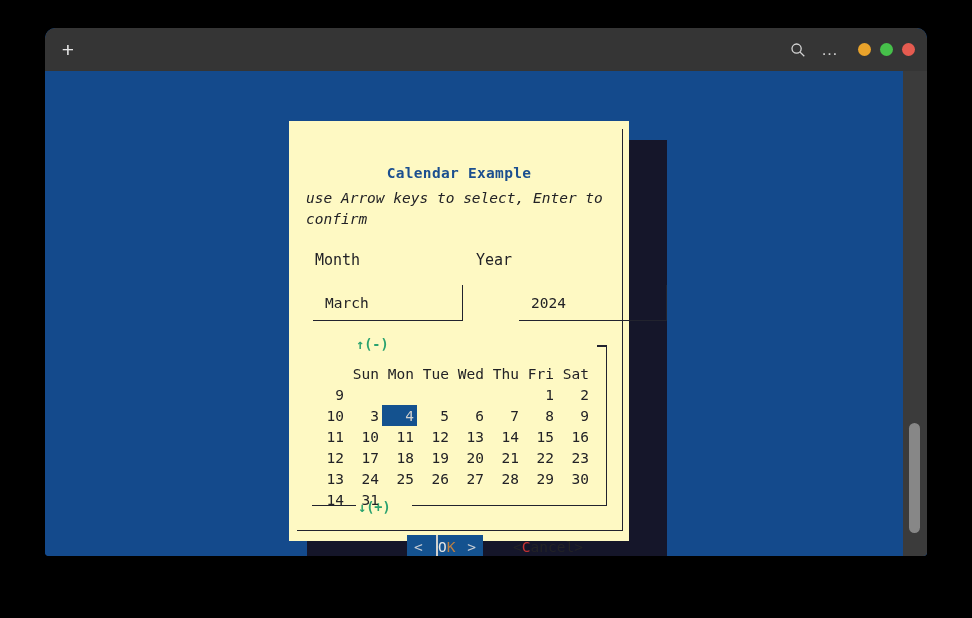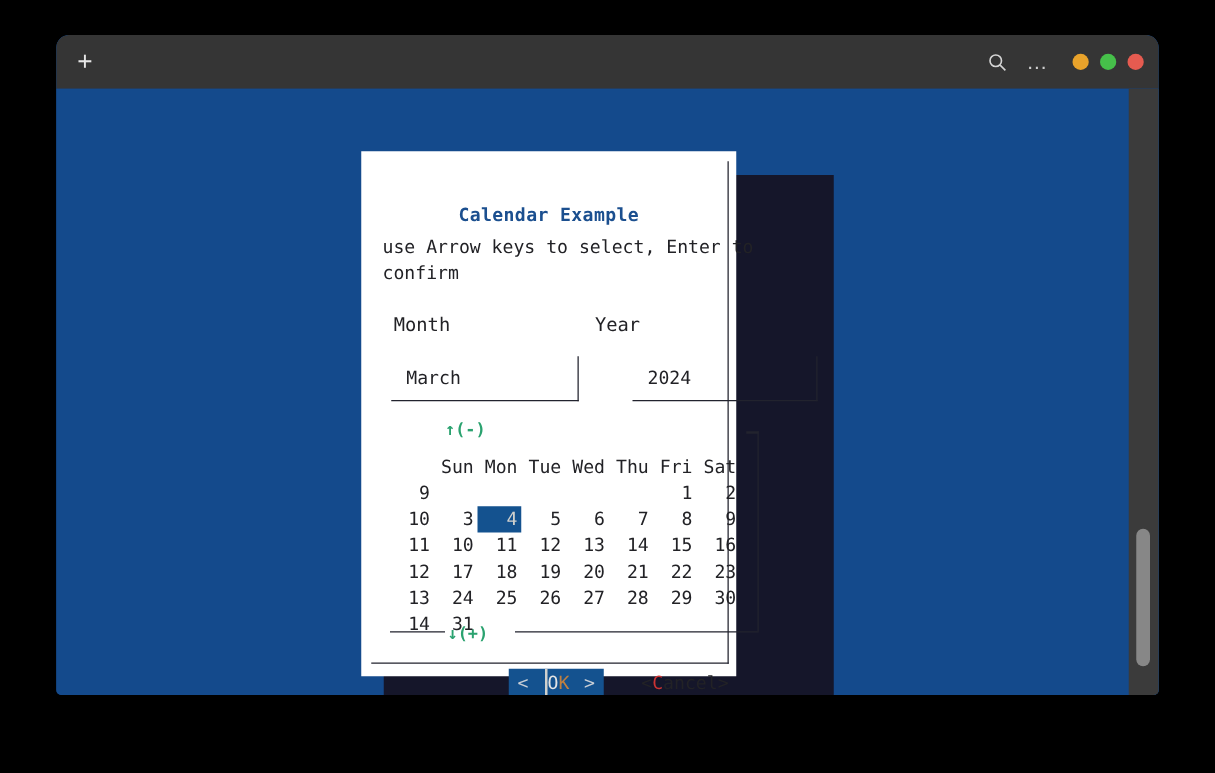--- a/index.html
+++ b/index.html
@@ -127,9 +127,9 @@
     position: absolute;
     left: 244px;
     top: 50px;
-    width: 300px;
+    width: 340px;
     height: 420px;
-    background: #ffffff;
+    background: #fef9c3;
   }
   #dialog-inner-border {
     position: absolute;

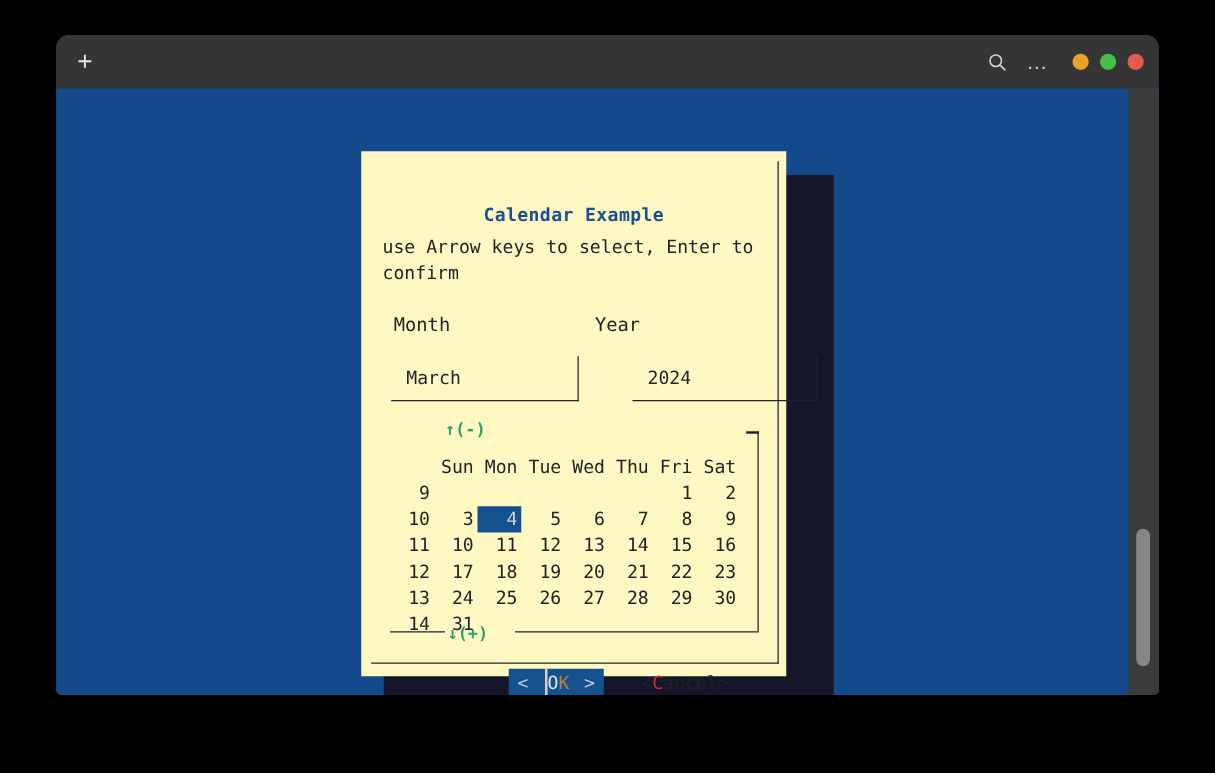--- a/index.html
+++ b/index.html
@@ -160,6 +160,7 @@
     font-size: 14.5px;
     line-height: 21px;
     white-space: pre-wrap;
+    font-style: italic;
   }
 
   

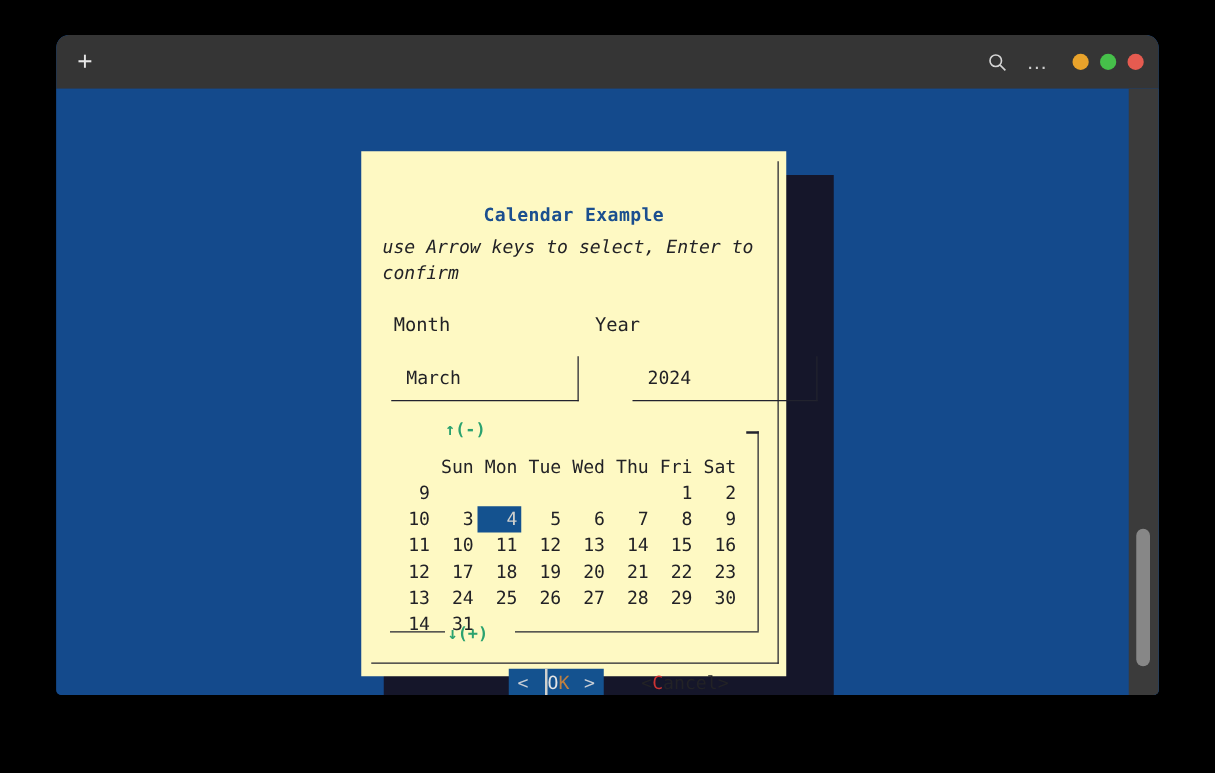--- a/index.html
+++ b/index.html
@@ -190,7 +190,7 @@
     font-size: 14.5px;
   }
   #field-month { left: 24px; top: 164px; width: 150px; }
-  #field-year  { left: 217px; top: 164px; width: 148px; }
+  #field-year  { left: 230px; top: 164px; width: 148px; }
 
   
   #calendar-box {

####################

■ ABOUT THIS TASK
Begin with the line that contains "-190,7 +190,7 @@". Repeat it and every line after it through the end of the listing, exactly, and print nothing more.

■ TASK SOLUTION
@@ -190,7 +190,7 @@
     font-size: 14.5px;
   }
   #field-month { left: 24px; top: 164px; width: 150px; }
-  #field-year  { left: 217px; top: 164px; width: 148px; }
+  #field-year  { left: 230px; top: 164px; width: 148px; }
 
   
   #calendar-box {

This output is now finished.